Мальчик не ответил, по-прежнему притворяясь спящим. Он по опыту знал, что, если его бабка сердится, лучше всего промолчать.
— Вылитая мамочка! — начала свой ночной монолог тетушка Кхой. — У тебя язык отсох, что ли? Как воды в рот набрал, к нему обращаются, а он — никакого ответа! Тебе говорят, что молчишь-то?! Такой сопляк, а уже старших не слушает! А что за сорванец растет! Да нечему и дивиться, говорю же, весь в мамочку. Та, едва родила, десяти дней не прошло, как ребятеночка мне подкинула, а сама поскорее напялила лакированные танкетки да белые чулки, тоже мне, модница выискалась, не терпелось ей за торговлю приняться, заморскую солдатню ублажать! И в кого только такая уродилась, не пойму, нет, не в наш она род пошла, кроме денег, и знать ничего не желает. Для этой шалавы деньги — все! А до мужиков как охоча! Срам какой, кому рассказать только: детей бросить не постеснялась, за муженьком удрала! Где такое видано! Тоже мне, американку, видать, из себя корчит! Ну-ка, Хунг, поднимайся, достань из зеленого кошелька письмо, что твоя мамочка только что прислать соизволила. Три письма за все время, и стыда ни в одном глазу! Почитай-ка мне еще раз, послушать хочу. Да повнятней, а то вечно бормочешь что-то, точно каша во рту! Давай, не стесняйся, какой уж тут стыд, от родной матери письмо-то. Хотя ладно, ну тебя. Читали его мне уже, наслушалась, будет, все помню. Да разве такое забудешь? Да лежи ты, тебе говорят, лежи, не вставай. Уж как она в первом письме раскудахталась, писала: и долг-то она свой материнский и дочерний помнит, и к нам-то приедет. А теперь что выходит? Теперь-то она по-другому запела: времени нет, занята! Ишь ты какая! Опа нам, видите ли, дом этот дарит, что твой папаша построил! О господи, вот идиоты американцы, что сюда бомбу не сбросили! Самое-то место, куда бросать надо было!
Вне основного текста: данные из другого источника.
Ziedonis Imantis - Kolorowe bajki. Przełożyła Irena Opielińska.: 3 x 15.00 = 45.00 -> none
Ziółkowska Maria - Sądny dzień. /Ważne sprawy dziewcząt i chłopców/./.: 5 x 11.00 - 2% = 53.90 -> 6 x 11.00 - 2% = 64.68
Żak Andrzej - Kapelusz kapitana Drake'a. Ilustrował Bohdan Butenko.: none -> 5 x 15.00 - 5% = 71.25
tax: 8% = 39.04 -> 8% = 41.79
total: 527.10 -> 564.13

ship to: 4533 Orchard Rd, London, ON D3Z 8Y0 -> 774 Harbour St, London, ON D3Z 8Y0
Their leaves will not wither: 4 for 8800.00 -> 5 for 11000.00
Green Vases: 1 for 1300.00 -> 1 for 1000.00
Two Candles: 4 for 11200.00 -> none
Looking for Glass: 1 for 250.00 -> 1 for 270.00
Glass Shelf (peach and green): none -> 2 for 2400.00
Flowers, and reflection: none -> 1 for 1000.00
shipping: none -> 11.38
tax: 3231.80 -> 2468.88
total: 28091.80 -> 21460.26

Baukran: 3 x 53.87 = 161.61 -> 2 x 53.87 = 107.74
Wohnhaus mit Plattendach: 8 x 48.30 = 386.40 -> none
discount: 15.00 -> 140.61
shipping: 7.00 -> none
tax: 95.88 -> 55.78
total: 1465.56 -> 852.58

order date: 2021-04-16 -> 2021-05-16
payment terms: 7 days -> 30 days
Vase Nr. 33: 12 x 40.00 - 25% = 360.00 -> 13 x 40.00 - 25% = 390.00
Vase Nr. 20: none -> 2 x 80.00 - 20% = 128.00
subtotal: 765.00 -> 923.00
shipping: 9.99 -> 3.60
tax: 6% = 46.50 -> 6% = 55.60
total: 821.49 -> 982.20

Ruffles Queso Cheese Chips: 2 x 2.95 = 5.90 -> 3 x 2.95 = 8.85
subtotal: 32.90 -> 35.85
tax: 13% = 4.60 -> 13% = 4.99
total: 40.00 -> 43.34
Хунг покрепче зажмурился и прижался к кровати, как приклеился. Маленькая Лап, лежавшая рядом с бабушкой, тоже боялась пошевелиться. Подай кто-нибудь из них голос, и тетушке Кхой стало бы намного легче — ей главное было поговорить, излить душу. Однако внучата молчали, и ой ничего не оставалось делать, как вскоре тоже оборвать этот поток слов.